YOUR TASK: Return all entries verbatim; skip any pictures.

AVAILABLE RECORDS:

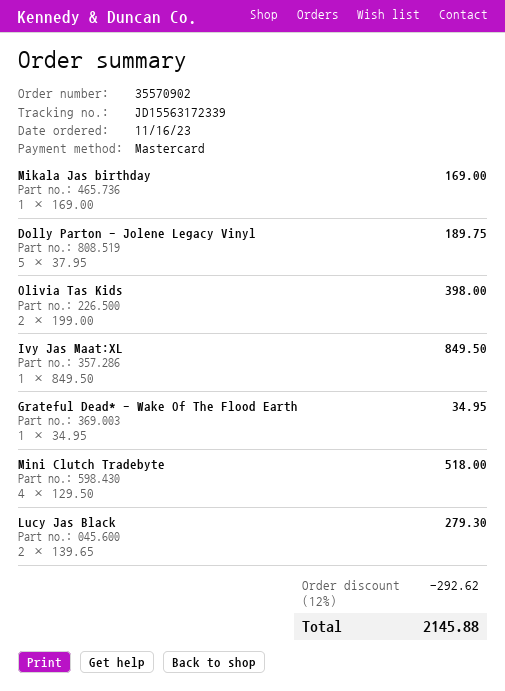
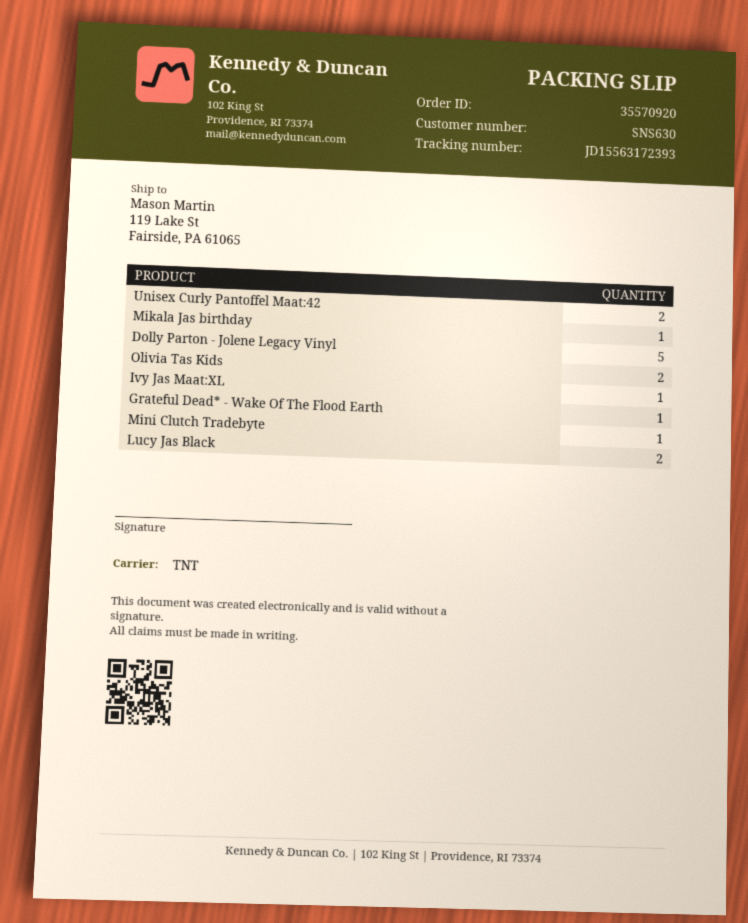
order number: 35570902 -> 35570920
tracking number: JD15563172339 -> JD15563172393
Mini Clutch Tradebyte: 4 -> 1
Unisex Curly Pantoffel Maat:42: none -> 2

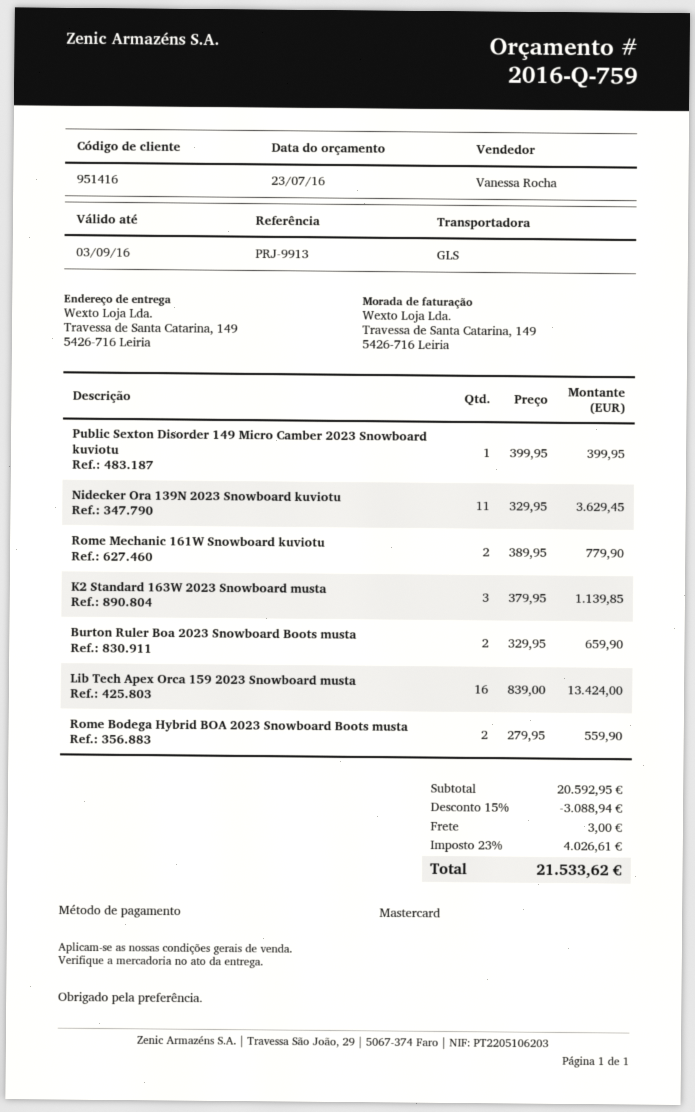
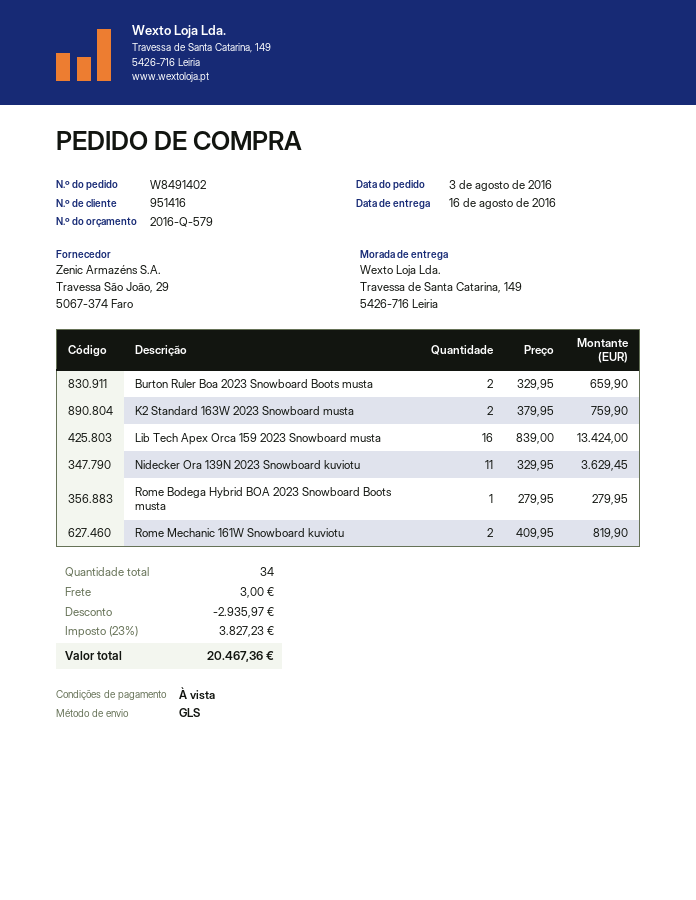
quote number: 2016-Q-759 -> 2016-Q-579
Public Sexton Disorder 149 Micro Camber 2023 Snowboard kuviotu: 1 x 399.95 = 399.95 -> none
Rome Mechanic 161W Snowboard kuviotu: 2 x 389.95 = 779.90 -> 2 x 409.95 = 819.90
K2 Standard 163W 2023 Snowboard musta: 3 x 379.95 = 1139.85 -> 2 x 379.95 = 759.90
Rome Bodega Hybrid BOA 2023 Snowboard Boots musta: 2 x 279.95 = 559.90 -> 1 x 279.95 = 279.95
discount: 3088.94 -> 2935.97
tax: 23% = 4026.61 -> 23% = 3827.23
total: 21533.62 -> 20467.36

OUTPUT FOR THIS TASK:
order number: 35570902 -> 35570920
tracking number: JD15563172339 -> JD15563172393
Mini Clutch Tradebyte: 4 -> 1
Unisex Curly Pantoffel Maat:42: none -> 2

quote number: 2016-Q-759 -> 2016-Q-579
Public Sexton Disorder 149 Micro Camber 2023 Snowboard kuviotu: 1 x 399.95 = 399.95 -> none
Rome Mechanic 161W Snowboard kuviotu: 2 x 389.95 = 779.90 -> 2 x 409.95 = 819.90
K2 Standard 163W 2023 Snowboard musta: 3 x 379.95 = 1139.85 -> 2 x 379.95 = 759.90
Rome Bodega Hybrid BOA 2023 Snowboard Boots musta: 2 x 279.95 = 559.90 -> 1 x 279.95 = 279.95
discount: 3088.94 -> 2935.97
tax: 23% = 4026.61 -> 23% = 3827.23
total: 21533.62 -> 20467.36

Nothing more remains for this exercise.